February 7, 1846 finds Browning unwell! Too much partying has brought on a lack of sleep and perhaps a hangover. Perhaps. Or a bit of cunning.

"Dearest, to my sorrow I must, I fear, give up the delight of seeing you this morning. I went out unwell yesterday, and a long noisy dinner with speech-making, with a long tiresome walk at the end of it—these have given me such a bewildering headache that I really see some reason in what they say here about keeping the house. Will you forgive me—and let me forget it all on Monday? On Monday—unless I am told otherwise by the early post—And God bless you ever.."

Will she tease and torment the boy?

No, not today. Me thinks she had a bit of a scare, which is exactly what he was hoping to do, the evil courting genius. He wasn't there at the appointed 3pm and she didn't get his letter until 4pm. Oh! The anxious moments. I can imagine her thinking, "What have I said that has vexed him? Perhaps too much teasing....."

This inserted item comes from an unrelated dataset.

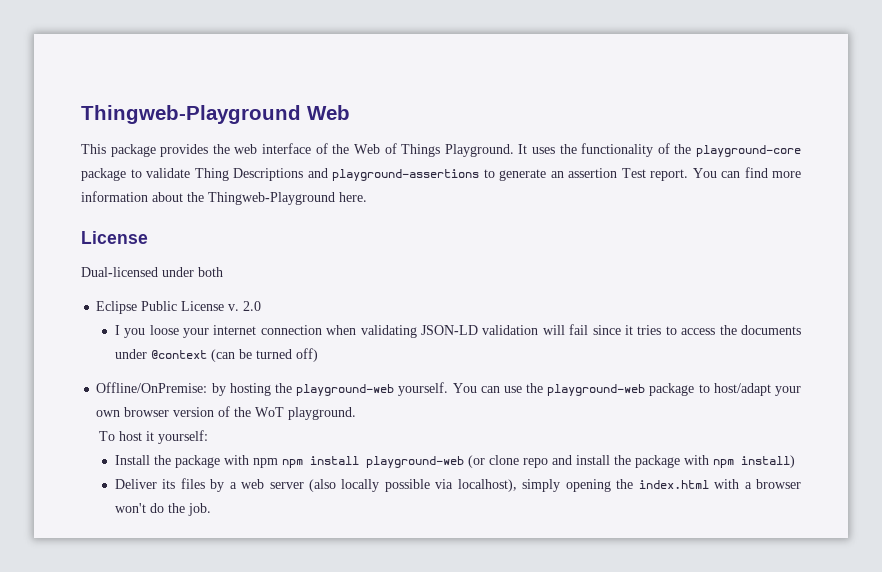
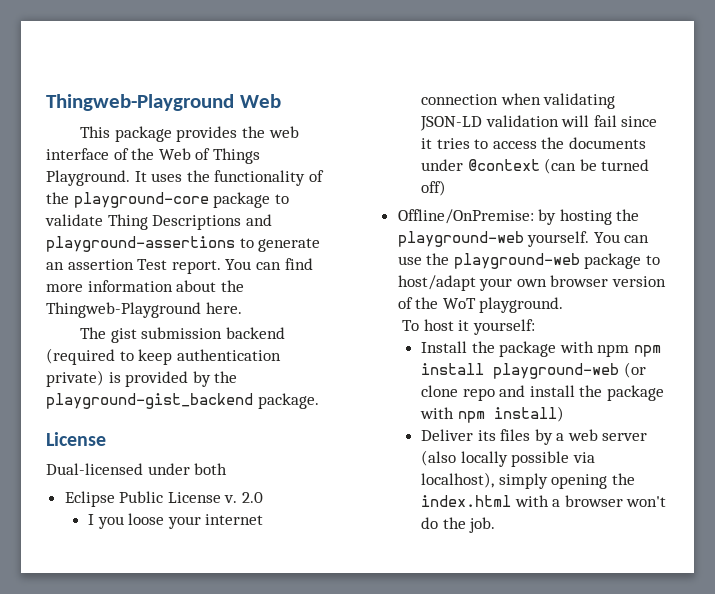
(367, 197) none -> [80,327,285,343] [46,348,281,365] [46,370,238,387] [46,393,319,409] // The gist submission backend (required to keep authentication private) is provided by the playground-gist_backend package.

"I felt it must be so ... that something must be the matter, ... and I had been so really unhappy for half an hour, that your letter which comes now at four, seems a little better, with all its bad news, than my fancies took upon themselves to be, without instruction."

and

"So we could not keep our sabbath to-day! It is a fast day instead, ... on my part. How should I feel (I have been thinking to myself), if I did not see you on Saturday, and could not hope to see you on Monday, nor on Tuesday, nor on Wednesday, nor Thursday nor Friday, nor Saturday again—if all the sabbaths were gone out of the world for me!"

But in the mean time Browning has been playing opossum and writes her another letter:

"The clock strikes—three; and I am here, not with you—and my 'fractious' headache at the very worst got suddenly better just now, and is leaving me every minute—as if to make me aware, with an undivided attention, that at this present you are waiting for me, and soon will be wondering—and it would be so easy now to dress myself and walk or run or ride—do anything that led to you ... but by no haste in the world could I reach you, I am forced to see, before a quarter to five—by which time I think my letter must arrive. Dear, dearest Ba, did you but know how vexed I am—with myself, with—this is absurd, of course. The cause of it all was my going out last night—yet that, neither, was to be helped, the party having been twice put off before—once solely on my account. And the sun shines, and you would shine—

Monday is to make all the amends in its power, is it not? Still, still I have lost my day."

And they say women are manipulative....

1 comment:

  1. I've heard that excuse before. He did play her to manipulate the letter to get it in the post after his planned arrival time. Games people play. Fortunately she was just as cunning and could play him just as well.